:: What to work on ::
Please copy every record below exactly and leave out the pictures.

"""

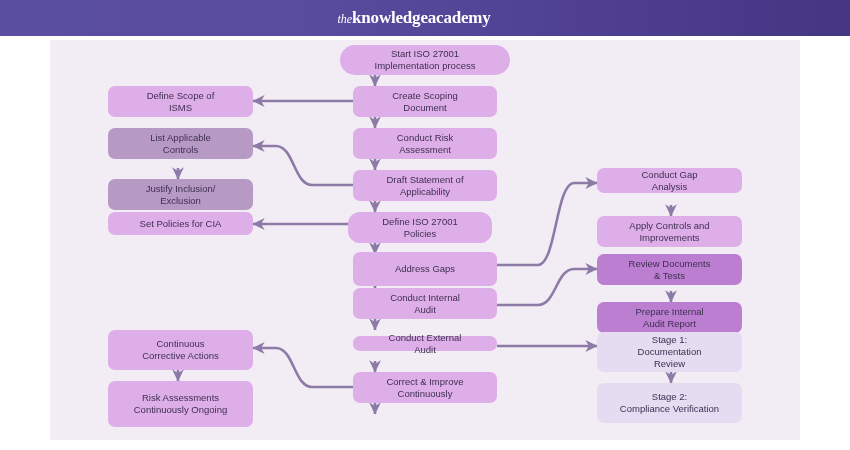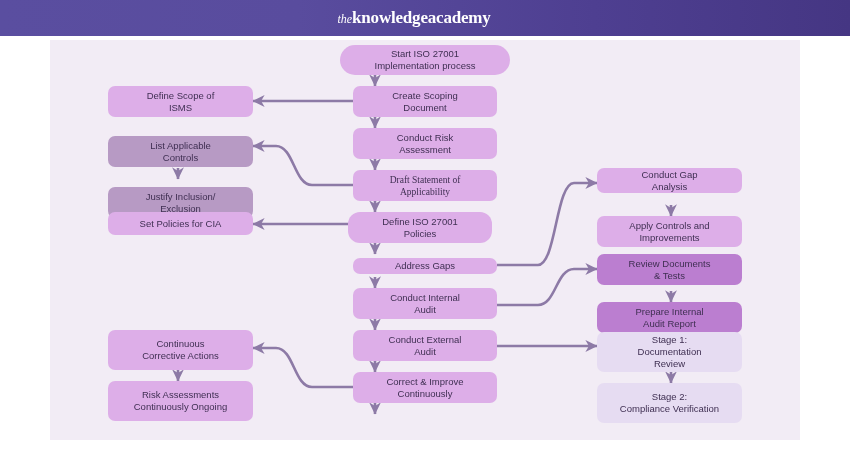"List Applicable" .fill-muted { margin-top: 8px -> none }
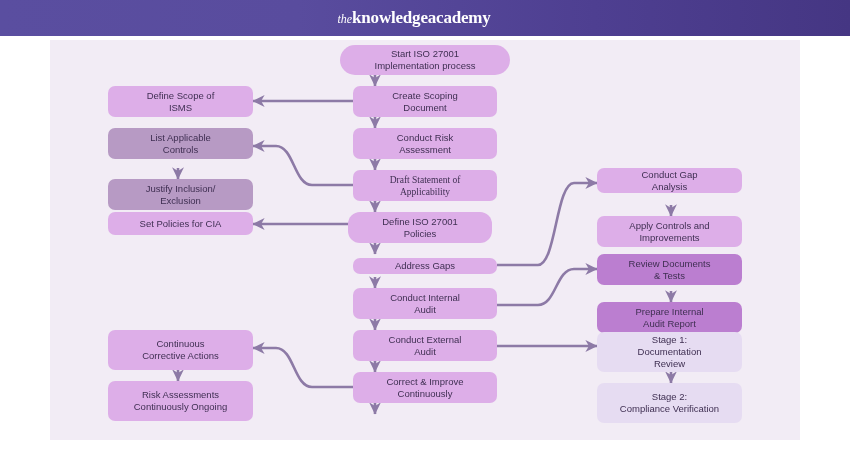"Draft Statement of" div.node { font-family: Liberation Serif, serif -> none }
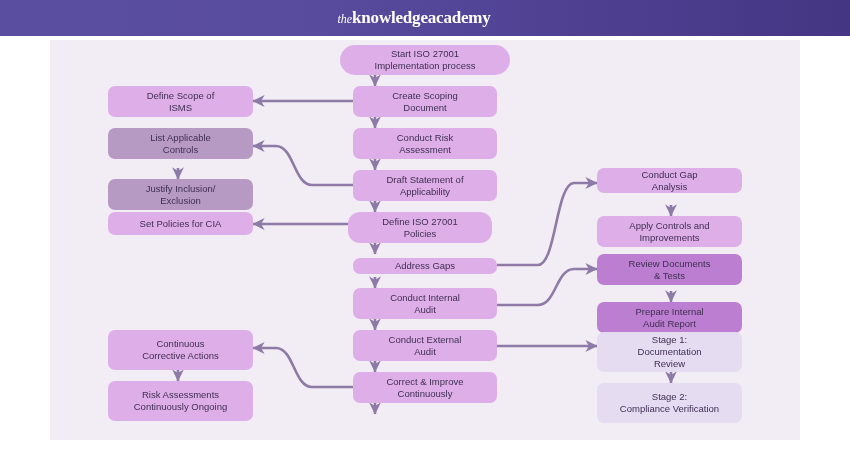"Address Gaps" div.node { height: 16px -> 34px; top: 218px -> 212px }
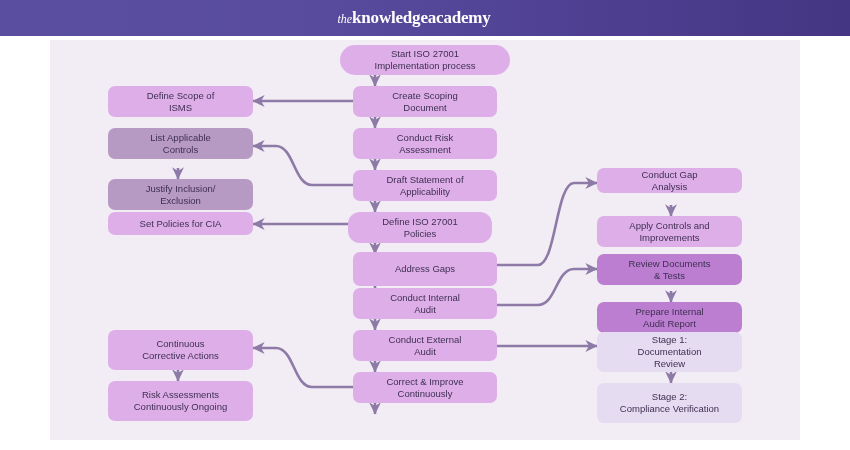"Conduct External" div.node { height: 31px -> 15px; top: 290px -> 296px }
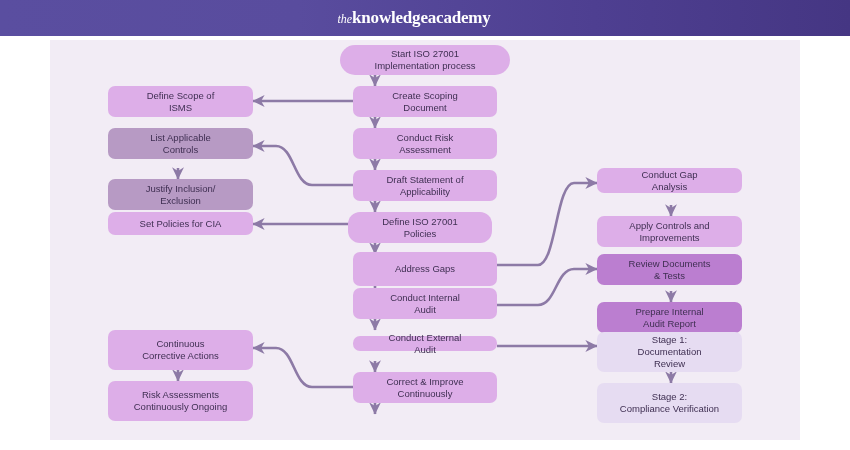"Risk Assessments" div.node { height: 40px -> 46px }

"""

:: Task output ::
"List Applicable" .fill-muted { margin-top: 8px -> none }
"Draft Statement of" div.node { font-family: Liberation Serif, serif -> none }
"Address Gaps" div.node { height: 16px -> 34px; top: 218px -> 212px }
"Conduct External" div.node { height: 31px -> 15px; top: 290px -> 296px }
"Risk Assessments" div.node { height: 40px -> 46px }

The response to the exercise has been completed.